Zitat von Zettel Und damit noch einmal zu den Verantwortlichen: Wenn man überhaupt eindeutig Verantwortliche namhaft machen kann, dann sind das Gerhard Schröder und Hans Eichel. Unter ihrer Verantwortung hat ausgerechnet Deutschland die Stabilitätskriterien verletzt, auf die es selbst gedrungen hatte. Das war ein Dammbruch.
Herzlich, Zettel
durchaus zu kurz. Die Ignorierung von den selbstgesteckten und beschlossenen Gesetzen sind durchweg die einzige Konstante seit Beginn des Euro. Selbstverständlich passen auch diverse Bundesregierungen dazu. Aber beim vorherigen Zusammenschluss gab es auch schon Italien, die weit jenseits der 60% Schulden lagen. Die Zahlen von Griechenland wurden auch trotz besserem Wissen als "ausreichend" qualifiziert. Alles was irgendwie in Richtung stabiler Währung und solider Finanzen ging, wurde von Beginn an man muß schon sagen "beliebig" ignoriert.
Übrigens haben Kritiker der Regierung Schröder damals genau das vorhergesagt, was eingetreten ist: Wenn selbst Deutschland, das sich immer besonders für Stabilität eingesetzt hatte, die von ihm selbst durchgesetzten Bestimmungen bricht, dann wird sich niemand mehr an sie gebunden fühlen.
Zitat von ZettelWas Griechenland angeht: Tut mir leid. Ich kann das nicht beurteilen.
Das Problem ist aber, lieber Zettel, Sie beurteilen das trotzdem. Und zwar in der Weise, daß sie der Bundeskanzlerin bescheinigen, verantwortungsvoll zu handeln und einen guten Job zu machen. Obwohl so viele Experten gegenteiliger Ansicht sind.
Ich würde Ihnen, wie Gorgasal, auf jeden Fall zutrauen, mit wenig Einarbeitung alle wichtigen Fragen der Finanzkrise selber beurteilen zu können. Das ist viel leichter als bei der Irakpolitik oder anderen hier diskutierten Themen. Sie könnten danach immer noch zum Urteil kommen, daß die Finanzpolitik der EU-Oberen die beste Lösung ist - denn natürlich gibt es auch dafür Argumente. Aber Sie würden auf jeden Fall auch feststellen, daß bei dieser Politik grobe handwerkliche Fehler gemacht wurden und auch sehr weitgehend die Öffentlichkeit belogen wurde und wird.

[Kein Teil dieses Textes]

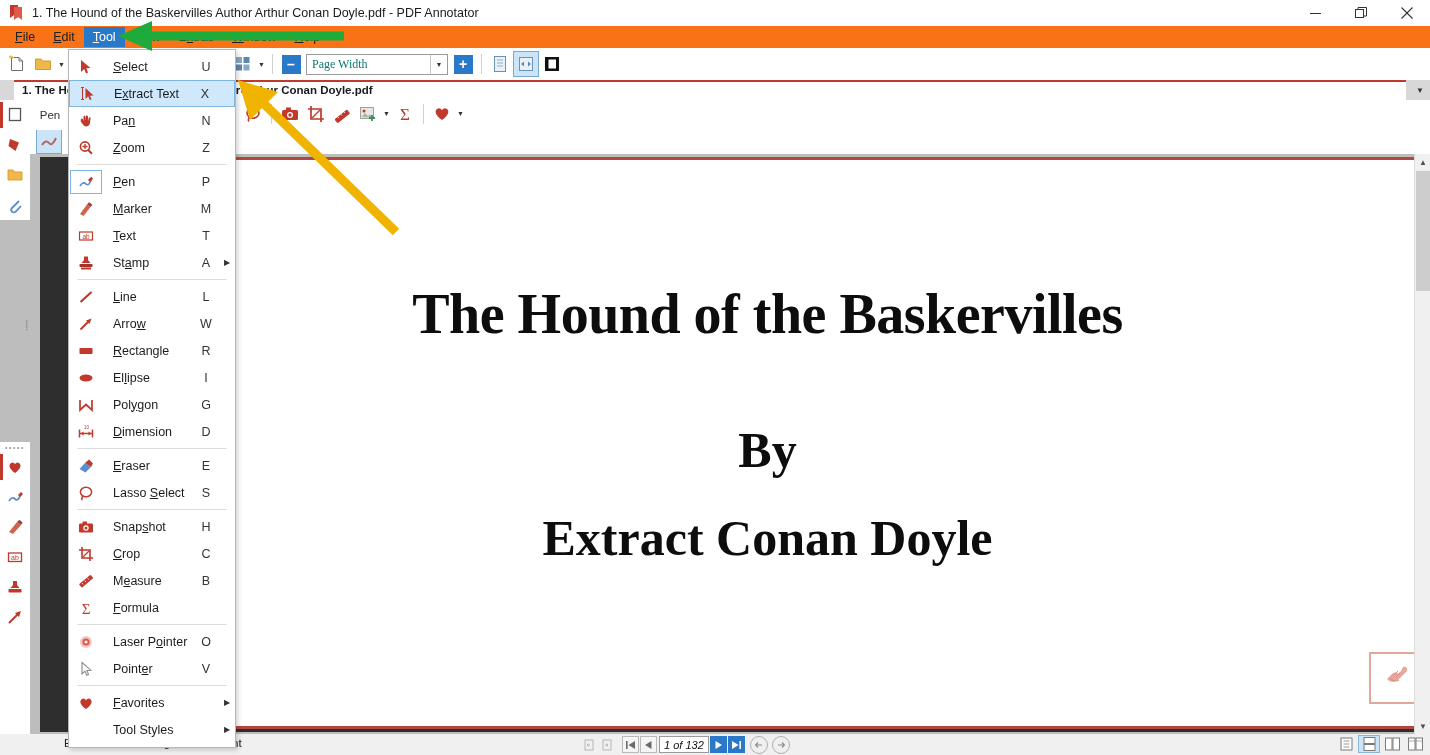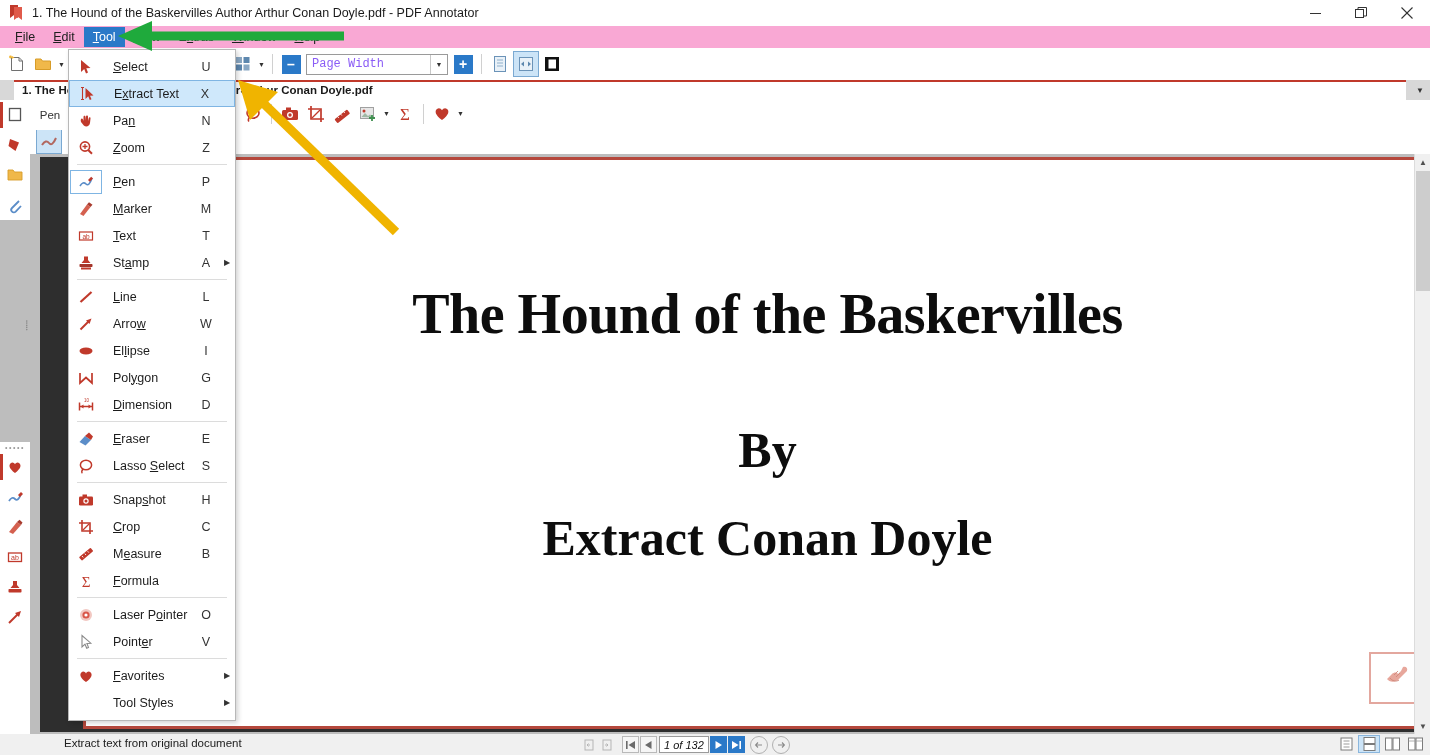--- a/index.html
+++ b/index.html
@@ -42,7 +42,7 @@
   
   .menubar {
     position: absolute; left: 0; top: 26px; width: 1430px; height: 22px;
-    background: #f9a8d4; display: flex; align-items: center;
+    background: #f97316; display: flex; align-items: center;
     padding-left: 6px; font-size: 12.5px; color: #202020;
   }
   .menu-item {

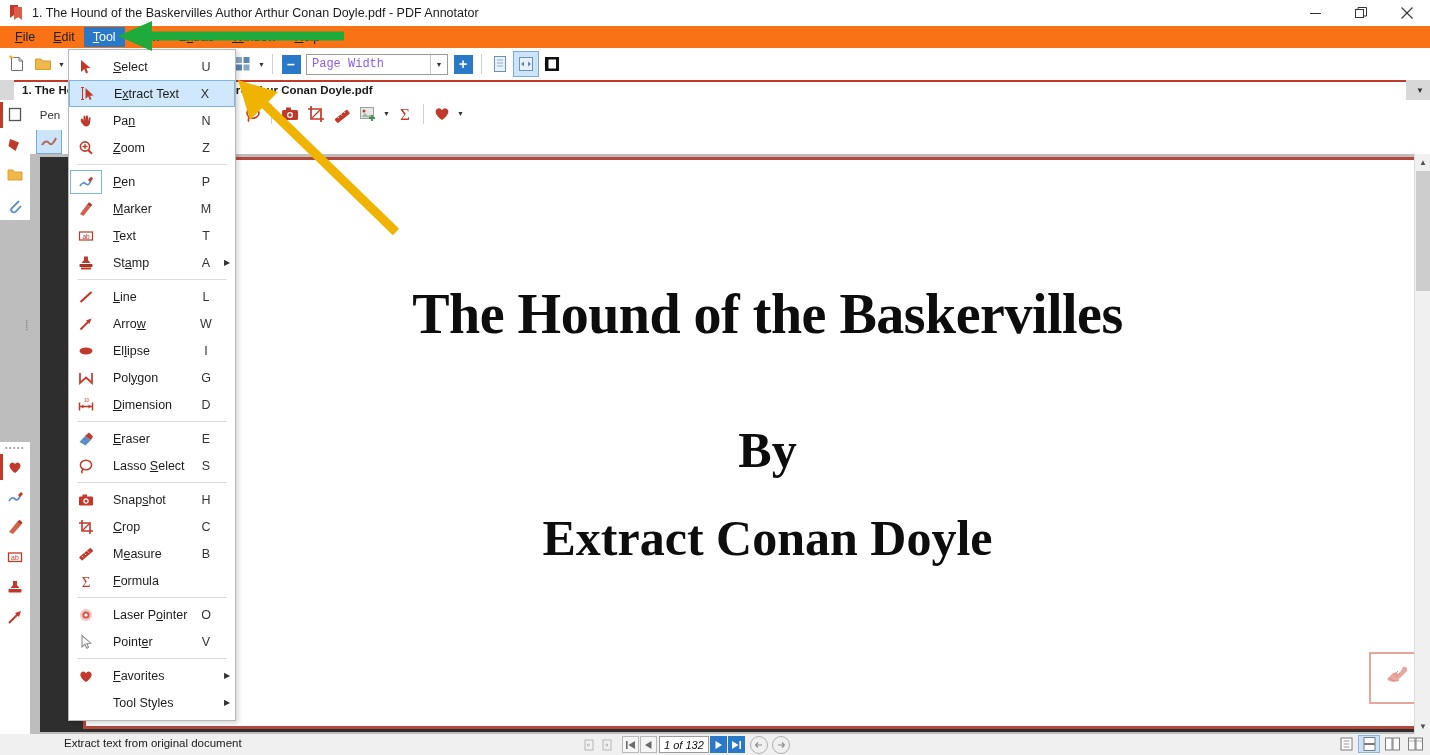--- a/index.html
+++ b/index.html
@@ -76,7 +76,7 @@
   }
   .zoom-combo input {
     border: 0; outline: 0; flex: 1; font-size: 12px; padding-left: 5px;
-    font-family: Liberation Mono, monospace; color: #8b5cf6; background: transparent;
+    font-family: Liberation Serif, serif; color: #0f766e; background: transparent;
     min-width: 0;
   }
   .zoom-combo .cb-arrow {

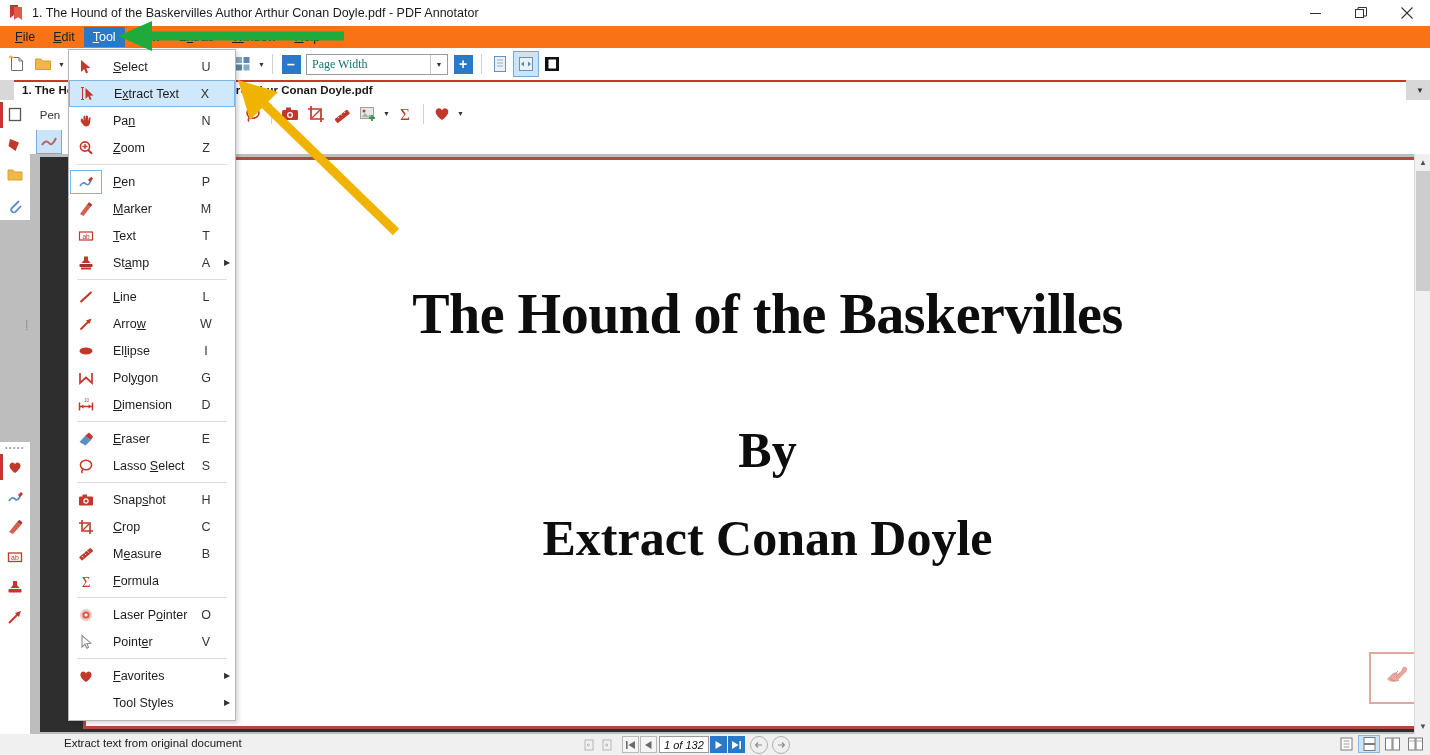--- a/index.html
+++ b/index.html
@@ -783,6 +783,16 @@
       <span class="dd-arrow"></span>
     </div>
 
+    <div class="dd-item">
+      <span class="dd-ico">
+        <svg width="16" height="16" viewBox="0 0 16 16">
+            <rect x="1.5" y="5" width="13" height="6" rx="0.8" fill="#c0392b"></rect>
+          </svg>
+      </span>
+      <span class="dd-label"><u>R</u>ectangle</span>
+      <span class="dd-key">R</span>
+      <span class="dd-arrow"></span>
+    </div>
 
     <div class="dd-item">
       <span class="dd-ico">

Wenn Sie sich dagegen nicht in das Thema einarbeiten wollen - das ist Ihr gutes Recht. Aber dann sind eben Urteile wie "Die Kanzlerin tut mit Kompetenz und Standfestigkeit das, was sie tun kann, um ihrem Amtseid gerecht zu werden. Sie hat dafür Anerkennung verdient." nicht möglich.

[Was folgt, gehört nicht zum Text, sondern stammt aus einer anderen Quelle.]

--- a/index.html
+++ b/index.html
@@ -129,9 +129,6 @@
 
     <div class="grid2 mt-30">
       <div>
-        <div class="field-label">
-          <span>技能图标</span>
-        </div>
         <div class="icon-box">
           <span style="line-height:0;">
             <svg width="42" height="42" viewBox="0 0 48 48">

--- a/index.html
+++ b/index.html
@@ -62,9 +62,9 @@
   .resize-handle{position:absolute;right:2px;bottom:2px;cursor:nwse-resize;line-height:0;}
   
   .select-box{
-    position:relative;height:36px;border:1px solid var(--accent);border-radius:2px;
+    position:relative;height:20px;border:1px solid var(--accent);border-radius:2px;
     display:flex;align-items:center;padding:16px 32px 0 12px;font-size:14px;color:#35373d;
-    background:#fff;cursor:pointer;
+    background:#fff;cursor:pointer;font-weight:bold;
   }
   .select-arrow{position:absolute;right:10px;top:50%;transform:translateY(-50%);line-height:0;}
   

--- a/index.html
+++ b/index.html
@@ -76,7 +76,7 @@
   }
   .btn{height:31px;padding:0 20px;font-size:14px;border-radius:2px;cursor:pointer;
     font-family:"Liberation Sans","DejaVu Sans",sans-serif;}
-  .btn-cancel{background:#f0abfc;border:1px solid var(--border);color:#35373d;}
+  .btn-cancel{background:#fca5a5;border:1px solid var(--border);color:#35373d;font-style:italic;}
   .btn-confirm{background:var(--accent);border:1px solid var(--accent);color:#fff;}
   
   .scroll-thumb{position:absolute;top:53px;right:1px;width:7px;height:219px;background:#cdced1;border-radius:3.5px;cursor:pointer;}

Nun wie konnte Italien von Anfang an mit dabei sein? http://www.drs.ch/www/de/drs/tagesthema/...immer-hoch.html zu Beginn schon 122% Schulden vom BIP. Was durchweg jenseits der 60% liegt. Deutschland ist nur ein weiteres Beispiel für die Nichtbeachtung selbst gegebener Grenzen. Und nein es ist nicht eine Spezialität der SPD.